As cidades, a população e o nosso futuro comum, artigo de Washington Novaes
Foto: Oswaldo Corneti/ Fotos Públicas
[O Estado de S.Paulo] O noticiário dos jornais e da televisão anda sobrecarregado de informações sobre os nossos grandes dramas urbanos – falta de mobilidade, transportes precários, inundações, violência, etc. – e a ausência de perspectiva de soluções, com o número de habitantes crescendo. Ao mesmo tempo, leitores mandam mensagens para o autor destas linhas sugerindo que o único caminho seria reduzir a população – o Brasil já tem 85% da população nas cidades, só 15% nas zonas rurais (cerca de 30 milhões de pessoas).
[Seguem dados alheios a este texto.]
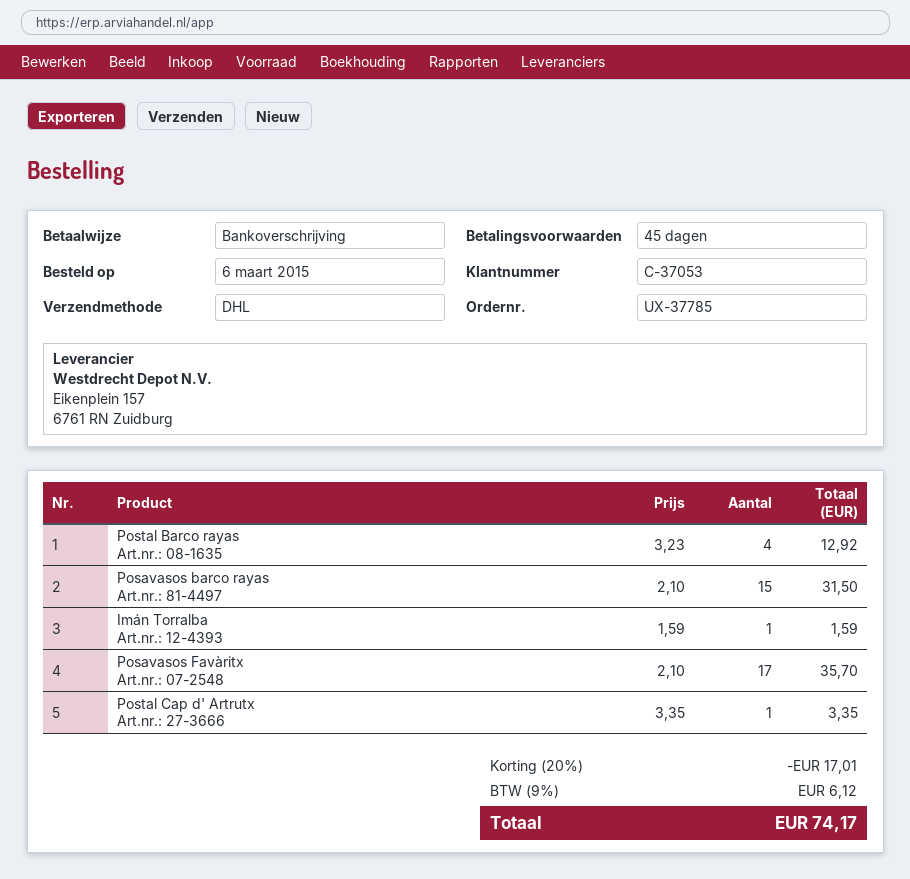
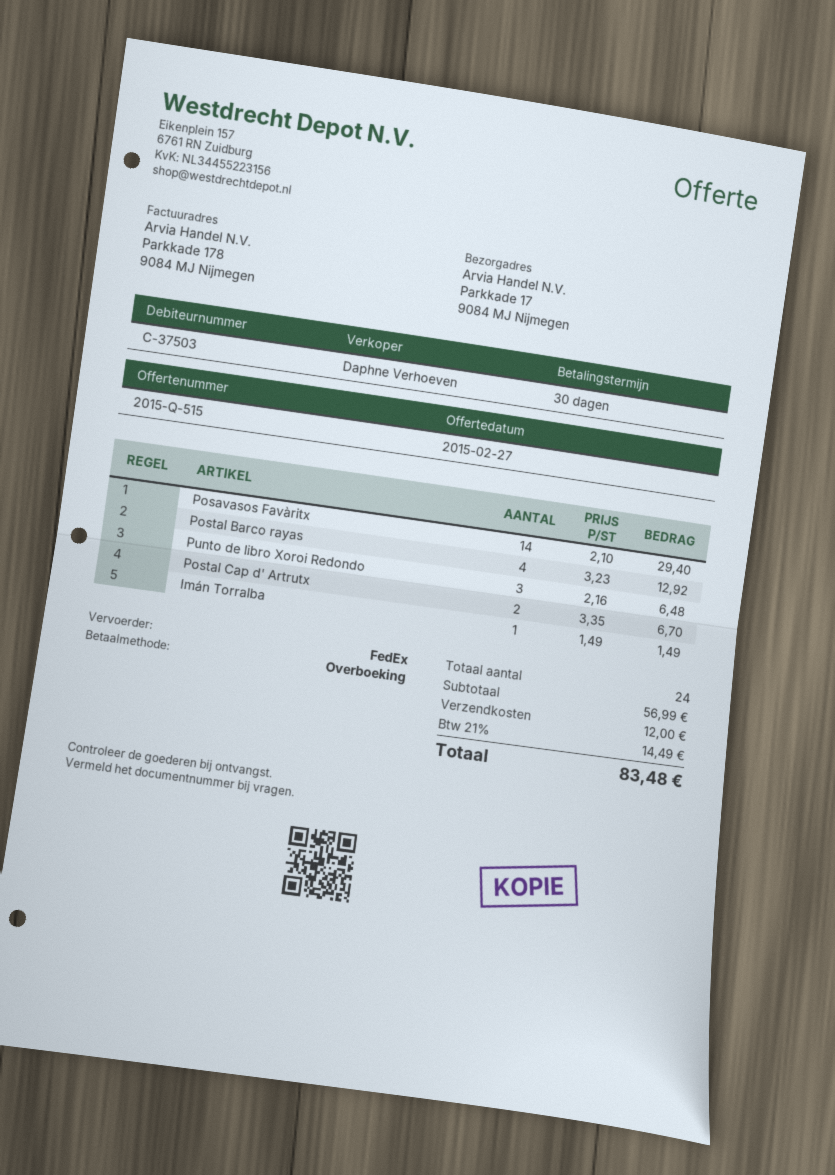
payment terms: 45 days -> 30 days
customer number: C-37053 -> C-37503
shipping method: DHL -> FedEx
Posavasos barco rayas: 15 x 2.10 = 31.50 -> none
Imán Torralba: 1 x 1.59 = 1.59 -> 1 x 1.49 = 1.49
Posavasos Favàritx: 17 x 2.10 = 35.70 -> 14 x 2.10 = 29.40
Postal Cap d' Artrutx: 1 x 3.35 = 3.35 -> 2 x 3.35 = 6.70
Punto de libro Xoroi Redondo: none -> 3 x 2.16 = 6.48
discount: 20% = 17.01 -> none
shipping: none -> 12.00
tax: 9% = 6.12 -> 21% = 14.49
total: 74.17 -> 83.48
E continua a migração campo-cidades.
Cresce a expectativa de vida, que era de 63 anos e 7 meses em 1980 e já está em torno de 75 anos. Mas dos nossos 57 milhões de domicílios, segundo o IBGE, apenas 52,5% são adequados, com abastecimento de água, coleta de esgotos e de lixo – 27 milhões não contam com esses serviços. Nossa população teve aumento de 150 milhões de pessoas em 60 anos, já está em mais de 200 milhões, conforme o IBGE, e evoluirá para 228 milhões nas próximas décadas, até se estabilizar.
Na cidade de São Paulo, são mais 45.500 habitantes por ano, que elevarão a população para 12,2 milhões em 2030, segundo a Fundação Seade, quando a metrópole terá mais idosos que jovens (Estado, 23/1). A cada segundo, no mundo, um pessoa chega aos 60 anos. São mais de 800 milhões de idosos no todo; no Brasil, 23,8 milhões (Estado, 2/10/2012).
Como se faria para mudar o quadro? Entre estudiosos, as visões não são otimistas. Relatório da Royal Society, por exemplo (Folha de S.Paulo, 6/5/2012), ao mesmo tempo que adverte para a necessidade de reduzir o consumo (energia, alimentos) e a produção de lixo, principalmente nos países mais ricos, calcula que a população mundial poderá chegar a 15 bilhões em 2100, partindo dos mais de 7 bilhões de hoje. Já relatório da ONU prevê 9,6 bilhões em 2050. A Índia ultrapassará a China em 2028, com 1,45 bilhão; a população europeia diminuirá 14%; e a expectativa de vida em certas partes poderá estar acima de 80 anos em 2100, com 89 anos no Primeiro Mundo e 81 nos outros países. Pela primeira vez haverá mais pessoas acima de 60 anos do que crianças com menos de 5 (Fundo de População da ONU).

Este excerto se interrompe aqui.